Solve \(z = Q^Tb\) using backward subtitution

Q.T @ b
array([[-13.33945938],
       [  4.00437436],
       [ -0.15430335]])
z = (Q.T @ b).flatten()
x = backward_subt(R, z)
x
array([ 2.,  3., -1.])

LU decomposition

Decompose a matrix into a product \(A = PLU\) and solve \(PLU x= b\), which is \(LUx = P^Tb\)

P, L, U = sp.linalg.lu(A)
t = (P.T @ b).flatten()
z = forward_subt(L, t)
z
array([-11.        ,   4.33333333,  -0.2       ])
x = backward_subt(U, z)
x
array([ 2.,  3., -1.])

SVD decomposition

Decompose \(A = U \Sigma V^T\), the solution is \(x = V \Sigma^{-1} U^T b\)

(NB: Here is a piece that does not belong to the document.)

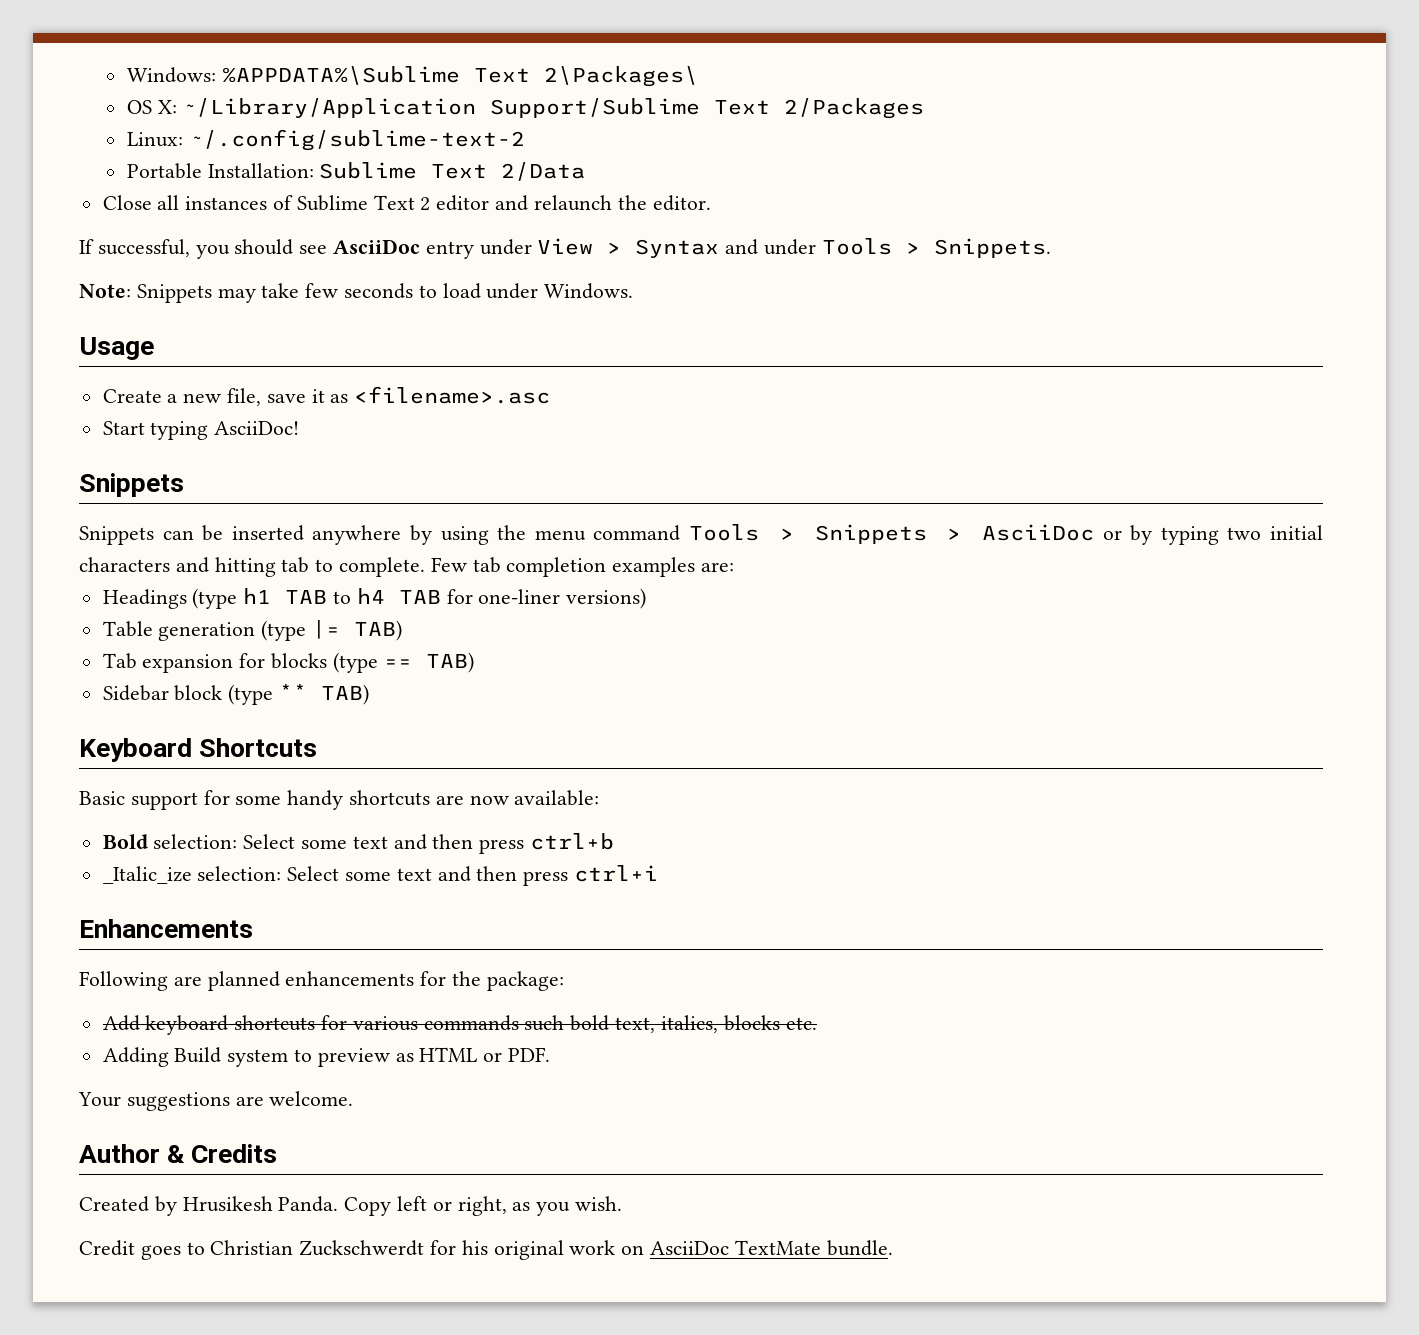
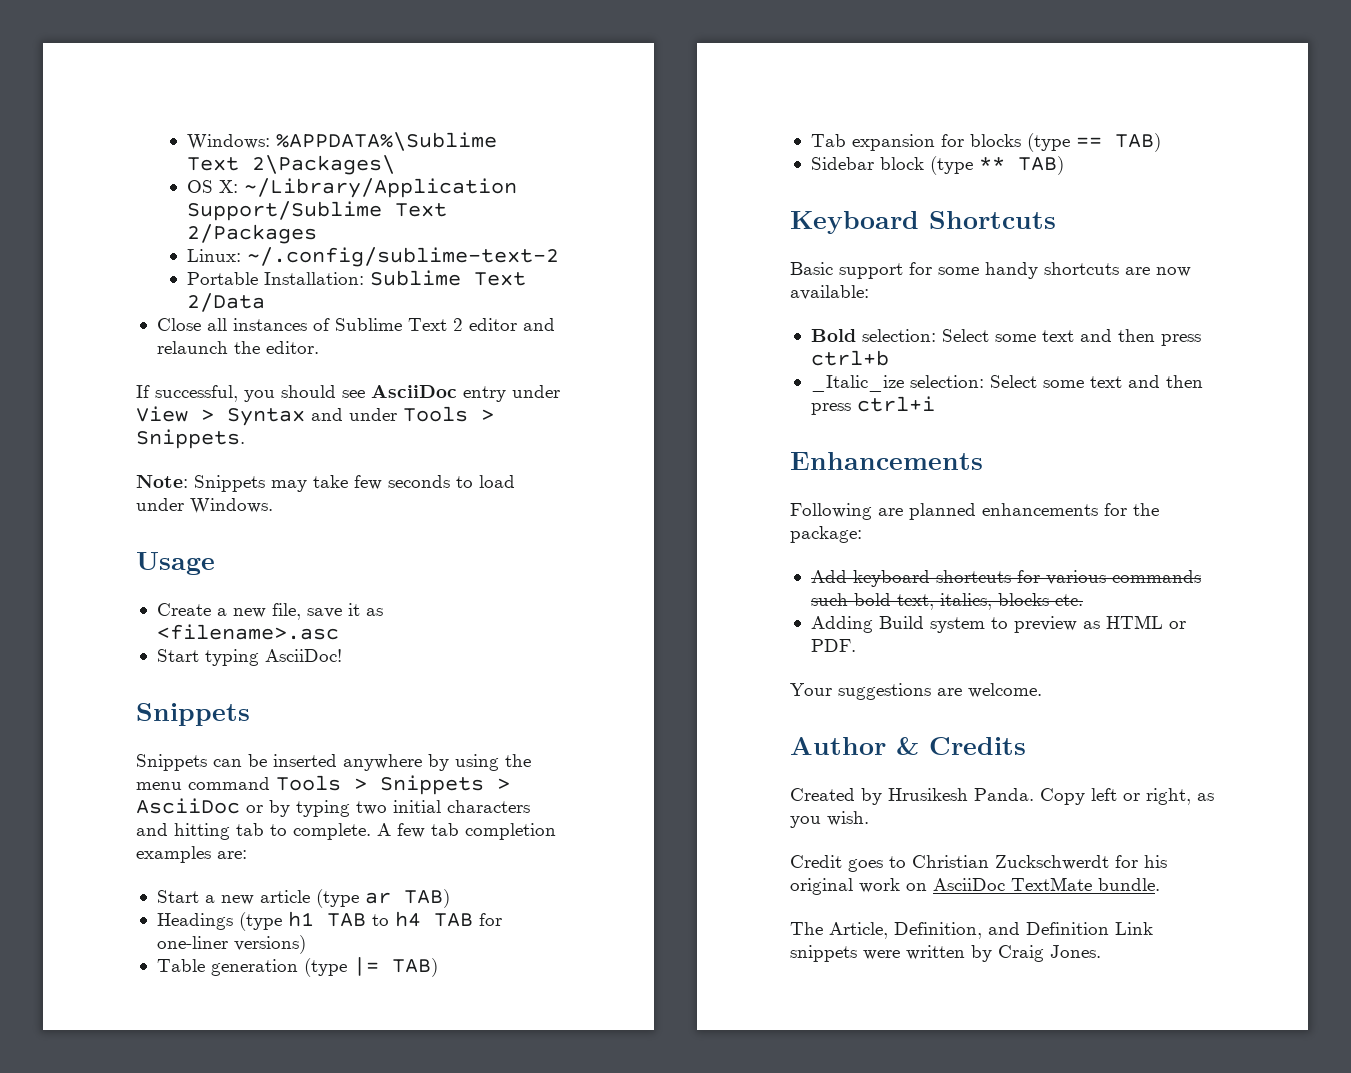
- Few tab completion examples are:
+ A few tab completion examples are:
+ Start a new article (type ar TAB)
+ The Article, Definition, and Definition Link snippets were written by Craig Jones.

U, S, Vt = np.linalg.svd(A)
U
array([[-0.45463329, -0.45500496, -0.76568862],
       [ 0.72562679,  0.30930747, -0.61465002],
       [ 0.51650202, -0.83504454,  0.18954231]])
S
array([5.10343603, 1.71519373, 0.11424157])
Vt
array([[-0.80713287, -0.13006101,  0.57586514],
       [-0.09785674, -0.93246433, -0.34775615],
       [-0.58220322,  0.3370377 , -0.73989526]])
S
array([5.10343603, 1.71519373, 0.11424157])
invS = (np.ones(3) / S) 
def to_dense(x):
    n = x.shape[0]
    y = np.zeros((n, n))
    for i in range(n):
        for j in range(n):
            y[i,i] = x[i]
    return y
invS = np.ones(n) / S
invS
array([0.19594642, 0.58302452, 8.75338148])
x = Vt.T @ to_dense(invS) @ U.T @ b
x = x.flatten()
x
array([ 2.,  3., -1.])

Conclusion

It might be straightforward to try to inverse the matrix A when solving a linear system of n equations with n unknowns written in matrix form as \(Ax = b\), but this approach is costly in practice. One must always use a matrix decomposition method and especially the QR decomposition which is very efficient in practice and numerically stable.